LES FORGERONS


Heureusement cela n’effrayait pas tous les villageois et, de cette force diabolique de la rivière et de la noirceur et la dureté de la pierre, les forgerons arrivèrent fort heureusement à en faire des trésors. Les hommes étaient forts, comme sortis de romans de George Sand!!! Ils produisaient, la plupart du temps, des couteaux et outils tranchants, et cela arrangeait fort Thor car "qui saurait mieux fabriquer un bouclier en fer que les producteurs de couteau tranchants eux-mêmes?!" Ils étaient les seuls à pouvoir transpercer le bouclier et pourraient ainsi le solidifier avec leur connaissance et leur savoir-faire! Thor connaissait les besoins en ustensiles et matériaux pour forger : haches, fers de lance et flèches, couteaux et clous. De là où il venait, s’il était impossible de trouver du fer pur, ils le fabriquaient eux-mêmes, en prétraitant du minerai. Ici, en revanche, ils utilisaient cette roche noire ithyphallique que le dragon ne connaissait pas. Dans cet univers infernal, les habitants de Thiers étaient maîtres dans l’art de la fonte, des génies dans des conditions d´enfer. Ils vivaient cloîtrés entre des fours incandescents, des découpoirs mécaniques, des étaux limeurs, et autant de marteaux pilons à planche et de martinets à ressort assourdissants. Rougeoiement de la fournaise, chaleur intense, bruit fracassant, membres happés par des courroies, mains coupées par des machines, corps broyés par l’éclatement des meules se rajoutaient aux fatigues des conditions du travail parcellisé.
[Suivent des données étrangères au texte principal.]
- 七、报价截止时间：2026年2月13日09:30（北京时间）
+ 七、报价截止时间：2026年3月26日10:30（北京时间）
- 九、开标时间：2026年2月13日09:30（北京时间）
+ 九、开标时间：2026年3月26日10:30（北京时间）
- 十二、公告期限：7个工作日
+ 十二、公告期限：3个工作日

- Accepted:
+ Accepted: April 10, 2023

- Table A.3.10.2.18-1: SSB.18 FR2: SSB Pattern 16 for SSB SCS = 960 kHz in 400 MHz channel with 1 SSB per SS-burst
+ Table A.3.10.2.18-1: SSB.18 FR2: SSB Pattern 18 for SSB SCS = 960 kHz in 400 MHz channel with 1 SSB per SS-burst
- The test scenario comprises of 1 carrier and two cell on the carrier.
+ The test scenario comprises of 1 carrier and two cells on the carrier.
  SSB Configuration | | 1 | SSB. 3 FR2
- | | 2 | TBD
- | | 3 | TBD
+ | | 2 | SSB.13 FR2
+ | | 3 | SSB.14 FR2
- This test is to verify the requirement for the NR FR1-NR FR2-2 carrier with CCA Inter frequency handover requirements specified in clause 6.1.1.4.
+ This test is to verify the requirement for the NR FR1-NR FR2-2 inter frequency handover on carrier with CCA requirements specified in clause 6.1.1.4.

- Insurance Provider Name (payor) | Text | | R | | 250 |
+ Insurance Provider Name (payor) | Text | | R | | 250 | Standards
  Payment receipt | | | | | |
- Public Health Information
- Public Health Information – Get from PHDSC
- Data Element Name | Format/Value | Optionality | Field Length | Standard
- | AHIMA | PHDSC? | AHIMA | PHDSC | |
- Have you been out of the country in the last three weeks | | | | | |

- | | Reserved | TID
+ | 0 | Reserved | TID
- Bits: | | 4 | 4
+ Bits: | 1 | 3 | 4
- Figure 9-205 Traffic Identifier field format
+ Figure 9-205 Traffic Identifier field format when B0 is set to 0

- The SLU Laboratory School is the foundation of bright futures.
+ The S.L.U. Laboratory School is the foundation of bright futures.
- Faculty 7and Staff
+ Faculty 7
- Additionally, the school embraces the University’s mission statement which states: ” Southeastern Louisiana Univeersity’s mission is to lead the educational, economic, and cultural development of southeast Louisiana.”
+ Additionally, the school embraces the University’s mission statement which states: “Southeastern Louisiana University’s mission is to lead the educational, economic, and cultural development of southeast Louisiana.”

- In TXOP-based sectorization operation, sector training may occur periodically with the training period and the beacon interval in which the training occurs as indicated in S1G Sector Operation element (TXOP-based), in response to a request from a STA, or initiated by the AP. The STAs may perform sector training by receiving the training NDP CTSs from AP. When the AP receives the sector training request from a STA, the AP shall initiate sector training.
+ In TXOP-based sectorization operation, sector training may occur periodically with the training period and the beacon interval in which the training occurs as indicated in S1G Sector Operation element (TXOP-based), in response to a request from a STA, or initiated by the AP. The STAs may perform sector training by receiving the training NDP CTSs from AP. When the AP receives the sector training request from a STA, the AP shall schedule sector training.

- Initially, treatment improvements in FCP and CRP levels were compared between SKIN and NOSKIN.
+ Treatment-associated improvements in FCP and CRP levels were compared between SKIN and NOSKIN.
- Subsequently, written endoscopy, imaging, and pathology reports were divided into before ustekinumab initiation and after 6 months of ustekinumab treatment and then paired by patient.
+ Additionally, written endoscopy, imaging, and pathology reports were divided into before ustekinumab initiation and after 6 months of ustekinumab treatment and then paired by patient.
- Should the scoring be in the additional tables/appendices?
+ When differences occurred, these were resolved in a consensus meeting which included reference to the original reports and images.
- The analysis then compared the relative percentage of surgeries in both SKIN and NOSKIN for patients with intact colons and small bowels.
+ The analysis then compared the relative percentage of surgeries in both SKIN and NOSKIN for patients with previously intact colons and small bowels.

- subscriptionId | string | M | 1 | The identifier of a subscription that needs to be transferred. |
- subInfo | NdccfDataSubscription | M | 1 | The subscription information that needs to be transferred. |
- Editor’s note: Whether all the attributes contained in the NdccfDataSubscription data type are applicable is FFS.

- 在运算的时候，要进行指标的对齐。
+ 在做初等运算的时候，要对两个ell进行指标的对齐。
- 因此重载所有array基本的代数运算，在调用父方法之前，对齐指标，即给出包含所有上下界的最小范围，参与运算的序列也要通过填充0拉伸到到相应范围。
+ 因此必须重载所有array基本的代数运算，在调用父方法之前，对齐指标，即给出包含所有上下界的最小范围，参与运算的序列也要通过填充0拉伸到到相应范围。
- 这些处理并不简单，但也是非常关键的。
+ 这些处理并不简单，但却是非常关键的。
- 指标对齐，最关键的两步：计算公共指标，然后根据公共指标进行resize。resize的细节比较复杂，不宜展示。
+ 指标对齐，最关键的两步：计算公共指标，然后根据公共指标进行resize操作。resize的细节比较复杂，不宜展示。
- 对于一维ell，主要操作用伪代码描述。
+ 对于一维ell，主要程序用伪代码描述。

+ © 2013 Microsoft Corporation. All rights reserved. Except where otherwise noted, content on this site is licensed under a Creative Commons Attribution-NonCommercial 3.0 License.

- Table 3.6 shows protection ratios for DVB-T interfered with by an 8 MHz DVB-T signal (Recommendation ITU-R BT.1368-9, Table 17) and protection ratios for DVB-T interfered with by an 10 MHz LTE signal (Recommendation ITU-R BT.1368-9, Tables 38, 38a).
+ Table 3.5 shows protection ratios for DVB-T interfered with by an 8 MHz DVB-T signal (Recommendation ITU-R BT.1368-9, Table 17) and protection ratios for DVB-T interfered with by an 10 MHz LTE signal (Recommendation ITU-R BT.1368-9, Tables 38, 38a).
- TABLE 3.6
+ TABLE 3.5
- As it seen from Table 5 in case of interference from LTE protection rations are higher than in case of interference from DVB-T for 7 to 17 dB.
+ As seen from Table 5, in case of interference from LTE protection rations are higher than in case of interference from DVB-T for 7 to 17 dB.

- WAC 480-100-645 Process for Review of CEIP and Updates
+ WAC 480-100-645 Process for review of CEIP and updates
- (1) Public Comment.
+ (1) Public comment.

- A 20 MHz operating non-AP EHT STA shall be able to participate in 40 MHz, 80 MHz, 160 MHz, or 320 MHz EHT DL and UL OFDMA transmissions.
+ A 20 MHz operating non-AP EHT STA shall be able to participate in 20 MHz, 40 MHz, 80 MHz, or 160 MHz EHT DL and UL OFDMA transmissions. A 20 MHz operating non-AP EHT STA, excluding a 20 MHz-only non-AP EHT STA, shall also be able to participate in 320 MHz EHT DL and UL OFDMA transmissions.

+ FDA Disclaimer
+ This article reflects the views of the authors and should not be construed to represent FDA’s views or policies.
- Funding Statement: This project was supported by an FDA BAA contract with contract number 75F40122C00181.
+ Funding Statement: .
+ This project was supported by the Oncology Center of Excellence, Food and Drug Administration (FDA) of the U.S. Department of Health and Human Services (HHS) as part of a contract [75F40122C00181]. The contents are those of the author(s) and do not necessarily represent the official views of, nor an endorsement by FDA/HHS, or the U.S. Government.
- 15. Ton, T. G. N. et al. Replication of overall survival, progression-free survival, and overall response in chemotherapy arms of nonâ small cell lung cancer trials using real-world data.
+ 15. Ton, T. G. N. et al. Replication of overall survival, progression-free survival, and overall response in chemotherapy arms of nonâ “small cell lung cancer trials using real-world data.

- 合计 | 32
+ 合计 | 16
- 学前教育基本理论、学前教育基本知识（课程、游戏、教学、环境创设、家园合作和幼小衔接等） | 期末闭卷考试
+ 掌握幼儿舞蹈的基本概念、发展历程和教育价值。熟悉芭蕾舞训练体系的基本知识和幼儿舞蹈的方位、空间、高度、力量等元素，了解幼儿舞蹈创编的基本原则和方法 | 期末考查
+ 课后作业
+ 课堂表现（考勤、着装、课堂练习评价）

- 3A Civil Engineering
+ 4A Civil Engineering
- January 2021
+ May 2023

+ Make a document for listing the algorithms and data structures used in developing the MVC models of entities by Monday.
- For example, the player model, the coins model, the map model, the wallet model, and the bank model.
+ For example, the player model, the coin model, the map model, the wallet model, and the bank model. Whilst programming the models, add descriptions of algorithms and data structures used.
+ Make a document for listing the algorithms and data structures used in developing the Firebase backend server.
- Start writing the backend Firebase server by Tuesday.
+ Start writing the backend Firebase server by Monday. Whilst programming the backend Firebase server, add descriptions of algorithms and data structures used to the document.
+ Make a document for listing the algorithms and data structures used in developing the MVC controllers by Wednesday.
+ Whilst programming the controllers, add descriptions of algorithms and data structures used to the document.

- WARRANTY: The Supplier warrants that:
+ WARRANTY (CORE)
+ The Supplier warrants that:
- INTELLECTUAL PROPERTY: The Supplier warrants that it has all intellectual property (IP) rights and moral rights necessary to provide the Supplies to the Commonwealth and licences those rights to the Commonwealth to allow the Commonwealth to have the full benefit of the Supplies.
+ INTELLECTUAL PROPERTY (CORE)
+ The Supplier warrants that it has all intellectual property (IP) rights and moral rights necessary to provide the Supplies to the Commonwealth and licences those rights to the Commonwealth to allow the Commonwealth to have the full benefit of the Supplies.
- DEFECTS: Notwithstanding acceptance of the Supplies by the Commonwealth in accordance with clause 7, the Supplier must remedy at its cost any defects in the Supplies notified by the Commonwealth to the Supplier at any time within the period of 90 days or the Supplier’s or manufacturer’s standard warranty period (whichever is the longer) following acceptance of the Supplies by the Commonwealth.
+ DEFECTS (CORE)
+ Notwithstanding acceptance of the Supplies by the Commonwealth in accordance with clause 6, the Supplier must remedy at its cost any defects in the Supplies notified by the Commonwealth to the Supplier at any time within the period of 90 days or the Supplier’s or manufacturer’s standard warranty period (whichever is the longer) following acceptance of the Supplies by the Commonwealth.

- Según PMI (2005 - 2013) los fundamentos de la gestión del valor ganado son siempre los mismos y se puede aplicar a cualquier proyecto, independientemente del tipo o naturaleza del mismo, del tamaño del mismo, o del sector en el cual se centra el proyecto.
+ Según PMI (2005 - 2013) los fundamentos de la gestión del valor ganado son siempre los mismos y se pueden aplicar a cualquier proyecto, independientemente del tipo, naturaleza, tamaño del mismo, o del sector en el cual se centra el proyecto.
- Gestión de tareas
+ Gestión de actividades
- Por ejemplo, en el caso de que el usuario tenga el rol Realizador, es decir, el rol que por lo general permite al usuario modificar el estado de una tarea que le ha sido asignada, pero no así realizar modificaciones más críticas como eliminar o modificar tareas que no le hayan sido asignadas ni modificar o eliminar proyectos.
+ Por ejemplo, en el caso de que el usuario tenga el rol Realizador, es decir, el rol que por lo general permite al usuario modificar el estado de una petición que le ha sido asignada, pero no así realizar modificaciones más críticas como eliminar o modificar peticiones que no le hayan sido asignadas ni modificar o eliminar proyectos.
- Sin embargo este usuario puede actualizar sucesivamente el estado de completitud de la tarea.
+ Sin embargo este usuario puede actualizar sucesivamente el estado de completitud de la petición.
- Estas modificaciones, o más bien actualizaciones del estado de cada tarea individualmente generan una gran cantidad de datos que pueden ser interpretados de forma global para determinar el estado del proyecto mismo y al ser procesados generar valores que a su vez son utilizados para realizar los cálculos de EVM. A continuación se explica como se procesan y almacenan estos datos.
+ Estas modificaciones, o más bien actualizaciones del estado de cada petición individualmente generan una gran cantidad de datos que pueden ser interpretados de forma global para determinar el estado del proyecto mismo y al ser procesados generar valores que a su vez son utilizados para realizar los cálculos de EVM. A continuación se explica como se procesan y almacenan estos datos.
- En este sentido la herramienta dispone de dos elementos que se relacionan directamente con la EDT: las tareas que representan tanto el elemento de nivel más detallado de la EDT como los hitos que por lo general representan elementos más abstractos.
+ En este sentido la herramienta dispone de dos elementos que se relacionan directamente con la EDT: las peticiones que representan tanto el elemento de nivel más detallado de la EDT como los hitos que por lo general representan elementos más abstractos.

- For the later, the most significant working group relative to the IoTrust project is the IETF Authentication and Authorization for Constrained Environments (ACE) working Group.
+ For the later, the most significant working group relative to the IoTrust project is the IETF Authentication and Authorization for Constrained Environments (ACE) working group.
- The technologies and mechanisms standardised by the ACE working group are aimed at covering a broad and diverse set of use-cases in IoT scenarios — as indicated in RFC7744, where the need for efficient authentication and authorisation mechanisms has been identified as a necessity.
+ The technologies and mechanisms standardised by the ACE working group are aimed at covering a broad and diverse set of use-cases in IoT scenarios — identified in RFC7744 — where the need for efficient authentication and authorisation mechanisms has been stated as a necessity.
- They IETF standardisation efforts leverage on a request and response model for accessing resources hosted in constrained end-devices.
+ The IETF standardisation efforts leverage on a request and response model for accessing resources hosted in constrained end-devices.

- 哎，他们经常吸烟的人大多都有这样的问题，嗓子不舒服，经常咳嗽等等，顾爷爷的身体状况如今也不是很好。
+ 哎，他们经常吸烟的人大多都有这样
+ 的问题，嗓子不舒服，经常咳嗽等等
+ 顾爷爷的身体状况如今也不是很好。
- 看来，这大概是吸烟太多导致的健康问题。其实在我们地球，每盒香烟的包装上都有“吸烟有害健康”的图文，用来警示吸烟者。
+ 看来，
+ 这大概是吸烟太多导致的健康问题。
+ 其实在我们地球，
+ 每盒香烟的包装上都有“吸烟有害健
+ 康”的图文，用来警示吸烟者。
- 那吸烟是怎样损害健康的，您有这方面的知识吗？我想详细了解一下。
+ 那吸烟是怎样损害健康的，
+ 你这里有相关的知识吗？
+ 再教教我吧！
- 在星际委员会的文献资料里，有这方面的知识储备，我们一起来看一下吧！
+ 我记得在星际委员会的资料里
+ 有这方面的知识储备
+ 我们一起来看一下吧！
Des ouvriers, des femmes et des enfants, qui n´étaient plus détenteurs des outils de leurs productions, s’activaient heure après heure, et journée après journée, dans des bâtisses devenues effrayantes. Une situation qui faisait dire aux ouvriers que même le diable ne voudrait pas habiter ici. Mais ces habitants étaient fiers et ils en sortaient des merveilles et, au bout d’un an de travail, l’énorme bouclier qui agirait comme écorce d´Yggdrasil, était terminé. Il luisait aux rayons du soleil qu´il n´avait jamais vu auparavant étant caché dans les usines, exposé à la seule source de lumière et de chaleur des feux des forgerons thiernois.